* _Activity_
Please repeat only the lines below starting at the line that holds "for supporting voyage" and ending at the line that holds "ERCOT Mock Market", exactly, with both of those lines included and every picture omitted.
···
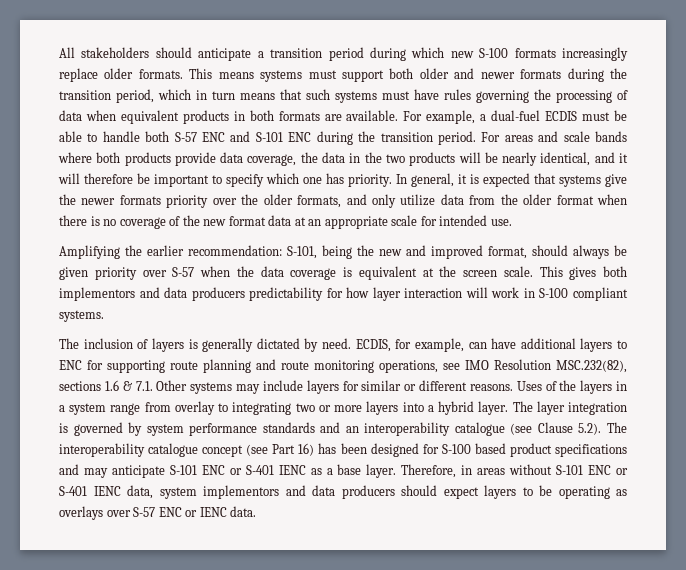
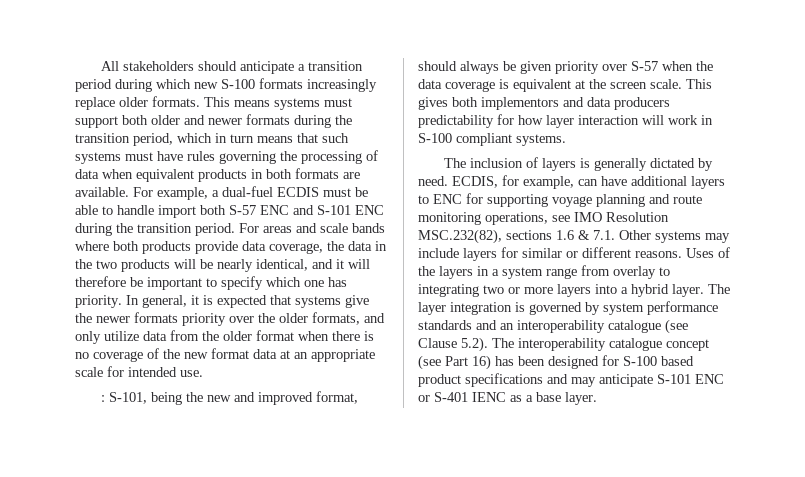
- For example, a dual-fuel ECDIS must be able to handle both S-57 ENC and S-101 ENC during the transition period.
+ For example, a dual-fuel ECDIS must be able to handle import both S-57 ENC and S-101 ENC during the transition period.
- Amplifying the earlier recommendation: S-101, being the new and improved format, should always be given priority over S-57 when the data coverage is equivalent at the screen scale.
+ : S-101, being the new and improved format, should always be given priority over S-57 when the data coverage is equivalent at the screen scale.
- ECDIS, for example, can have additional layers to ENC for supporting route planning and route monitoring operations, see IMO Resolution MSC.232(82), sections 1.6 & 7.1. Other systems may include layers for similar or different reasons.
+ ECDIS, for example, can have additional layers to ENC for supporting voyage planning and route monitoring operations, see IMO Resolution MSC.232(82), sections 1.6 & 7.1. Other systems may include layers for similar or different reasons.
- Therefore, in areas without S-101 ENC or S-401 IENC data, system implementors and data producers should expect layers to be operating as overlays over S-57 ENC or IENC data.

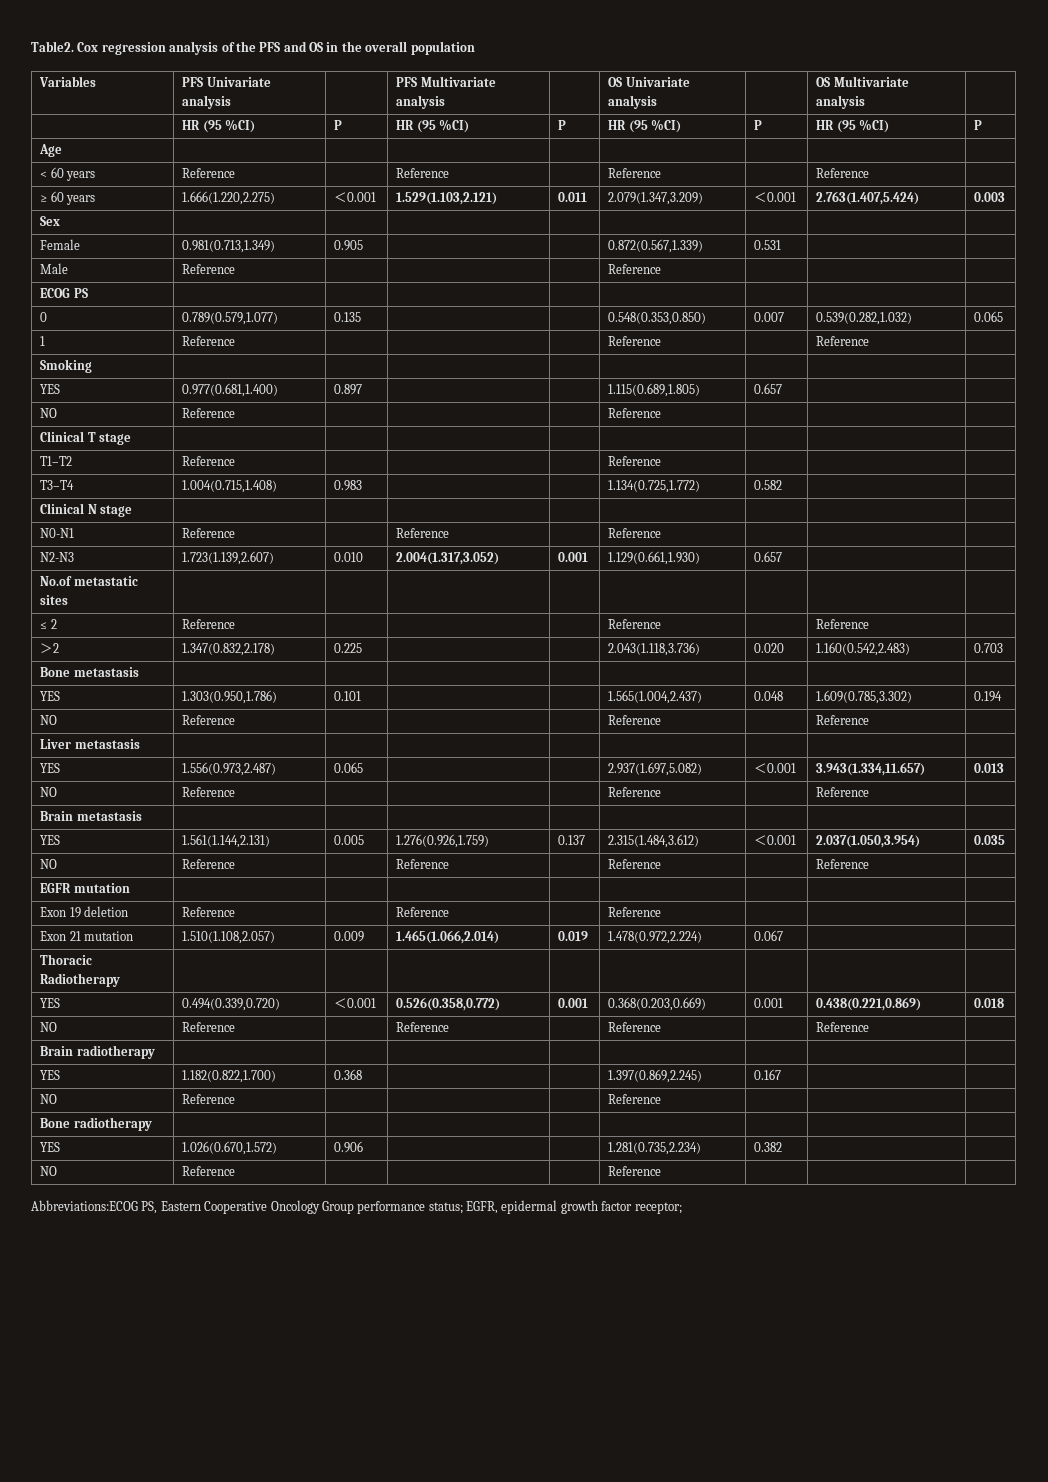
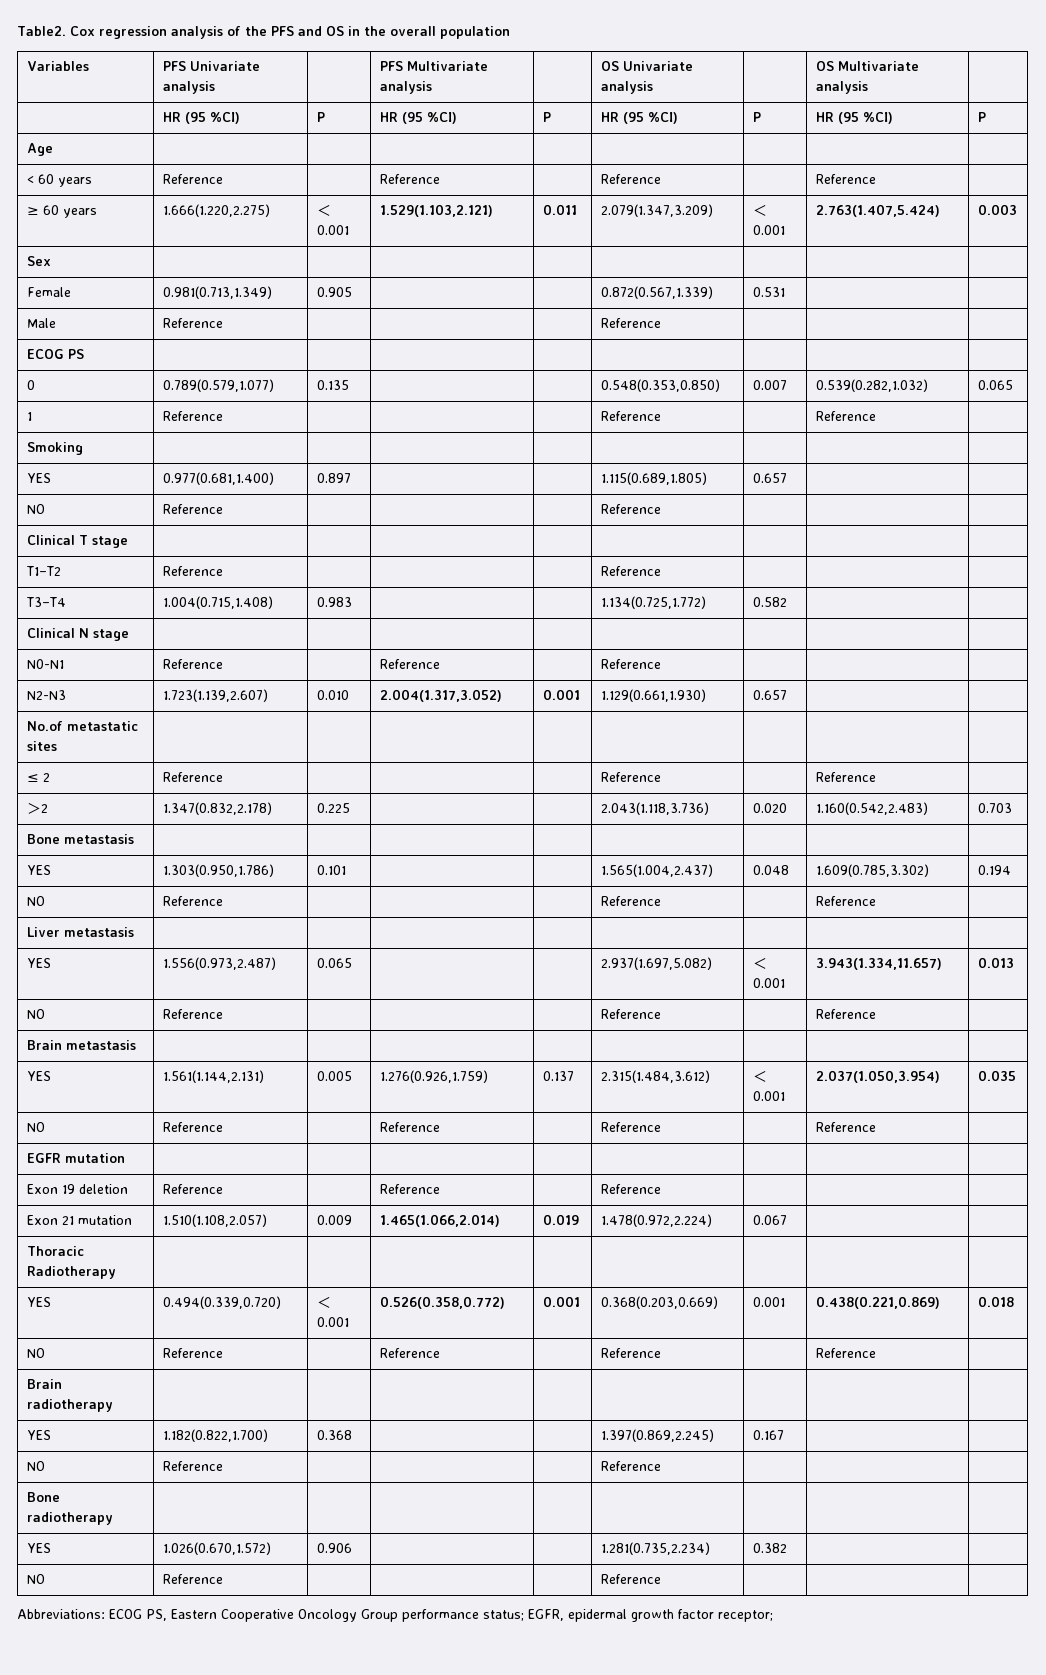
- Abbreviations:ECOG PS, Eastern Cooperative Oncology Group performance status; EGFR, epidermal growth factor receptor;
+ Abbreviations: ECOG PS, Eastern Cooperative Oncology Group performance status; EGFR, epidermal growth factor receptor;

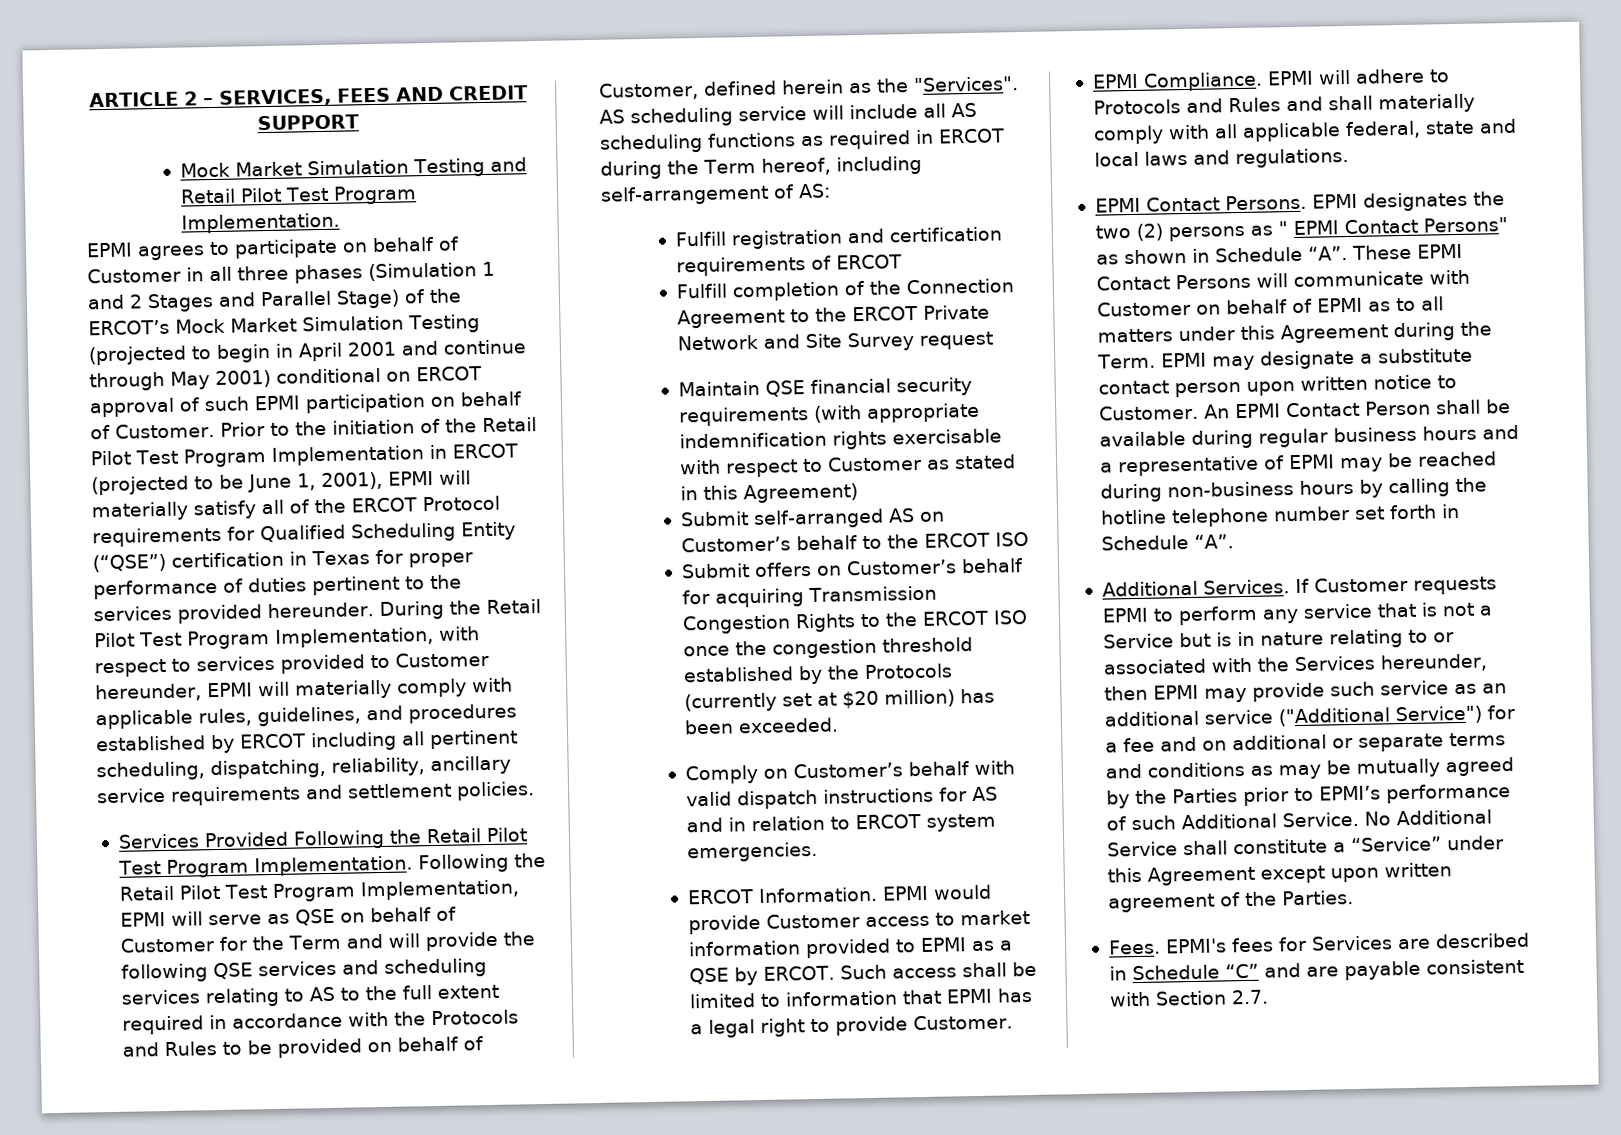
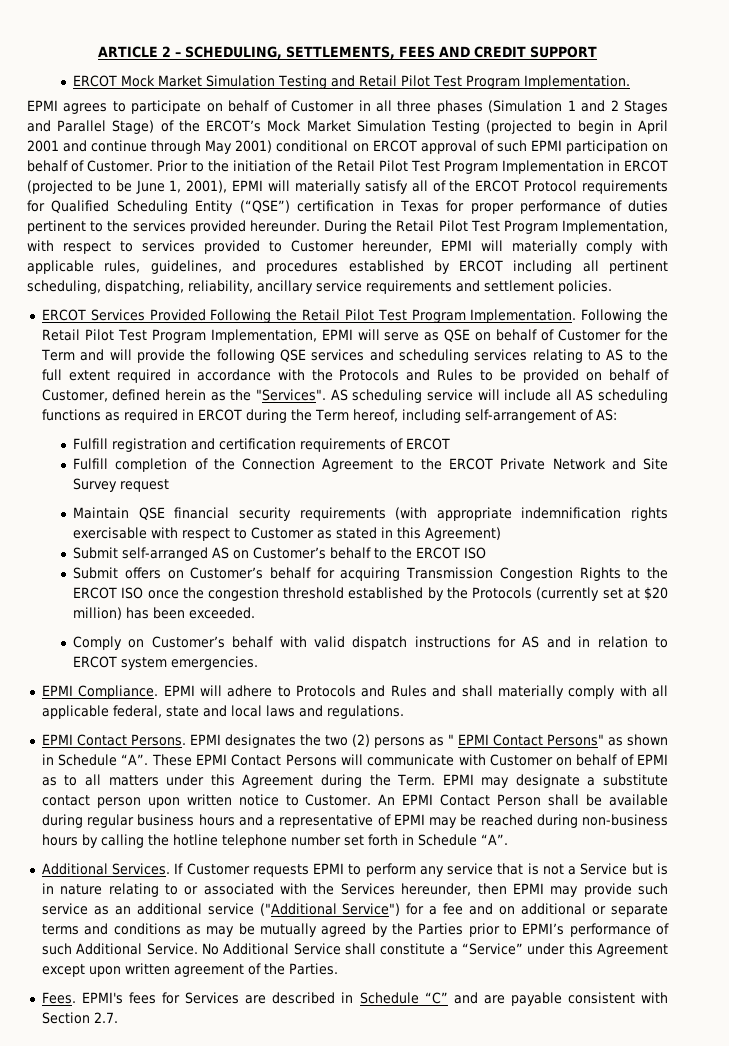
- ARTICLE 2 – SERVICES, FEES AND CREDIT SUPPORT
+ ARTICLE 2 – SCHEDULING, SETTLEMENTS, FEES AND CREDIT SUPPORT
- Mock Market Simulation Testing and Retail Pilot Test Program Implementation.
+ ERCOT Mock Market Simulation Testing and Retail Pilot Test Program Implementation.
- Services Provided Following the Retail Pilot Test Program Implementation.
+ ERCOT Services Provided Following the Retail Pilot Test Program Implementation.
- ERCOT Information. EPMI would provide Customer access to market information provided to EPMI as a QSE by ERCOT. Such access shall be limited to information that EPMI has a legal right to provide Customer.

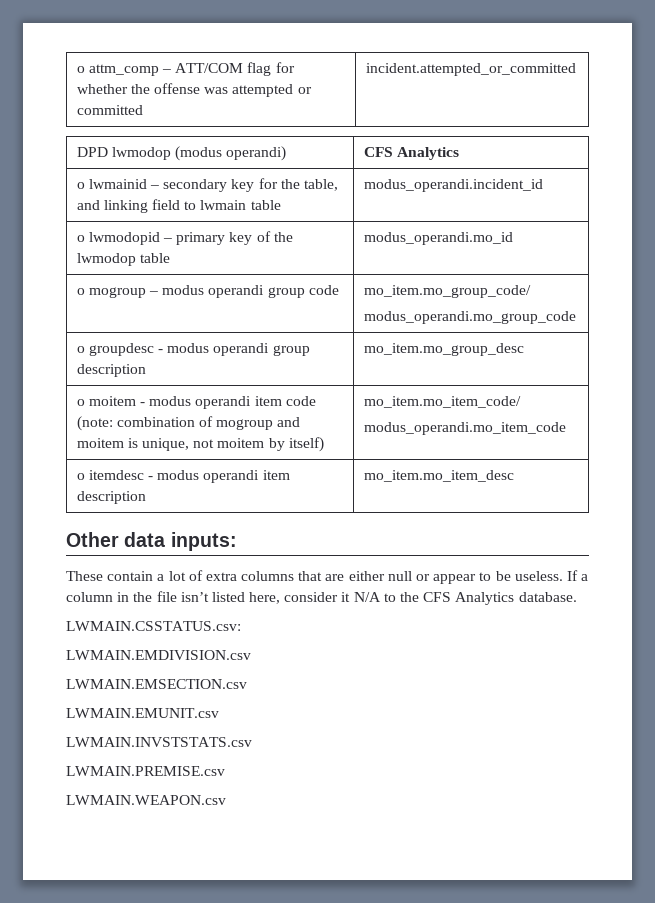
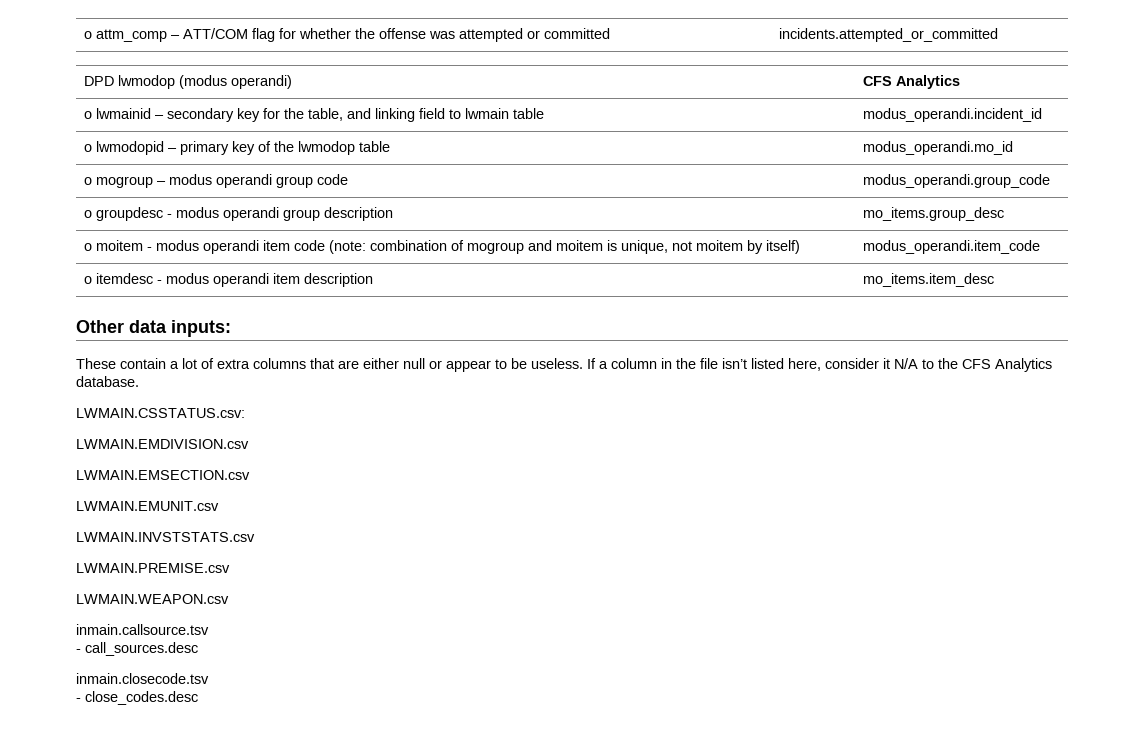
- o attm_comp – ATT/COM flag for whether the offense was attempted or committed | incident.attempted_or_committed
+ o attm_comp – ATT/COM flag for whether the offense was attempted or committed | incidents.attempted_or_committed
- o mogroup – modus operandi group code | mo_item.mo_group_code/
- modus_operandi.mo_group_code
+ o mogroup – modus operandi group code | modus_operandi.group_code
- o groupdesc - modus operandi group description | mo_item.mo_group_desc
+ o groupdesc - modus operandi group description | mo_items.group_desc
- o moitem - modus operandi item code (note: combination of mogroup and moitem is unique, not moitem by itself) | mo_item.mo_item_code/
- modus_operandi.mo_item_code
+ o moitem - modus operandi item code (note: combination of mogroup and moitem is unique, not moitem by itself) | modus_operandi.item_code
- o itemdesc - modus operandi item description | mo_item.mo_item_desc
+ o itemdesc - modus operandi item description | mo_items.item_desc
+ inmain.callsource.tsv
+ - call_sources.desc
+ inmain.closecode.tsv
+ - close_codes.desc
···
* _Result of this task_
+ ECDIS, for example, can have additional layers to ENC for supporting voyage planning and route monitoring operations, see IMO Resolution MSC.232(82), sections 1.6 & 7.1. Other systems may include layers for similar or different reasons.
- Therefore, in areas without S-101 ENC or S-401 IENC data, system implementors and data producers should expect layers to be operating as overlays over S-57 ENC or IENC data.

- Abbreviations:ECOG PS, Eastern Cooperative Oncology Group performance status; EGFR, epidermal growth factor receptor;
+ Abbreviations: ECOG PS, Eastern Cooperative Oncology Group performance status; EGFR, epidermal growth factor receptor;

- ARTICLE 2 – SERVICES, FEES AND CREDIT SUPPORT
+ ARTICLE 2 – SCHEDULING, SETTLEMENTS, FEES AND CREDIT SUPPORT
- Mock Market Simulation Testing and Retail Pilot Test Program Implementation.
+ ERCOT Mock Market Simulation Testing and Retail Pilot Test Program Implementation.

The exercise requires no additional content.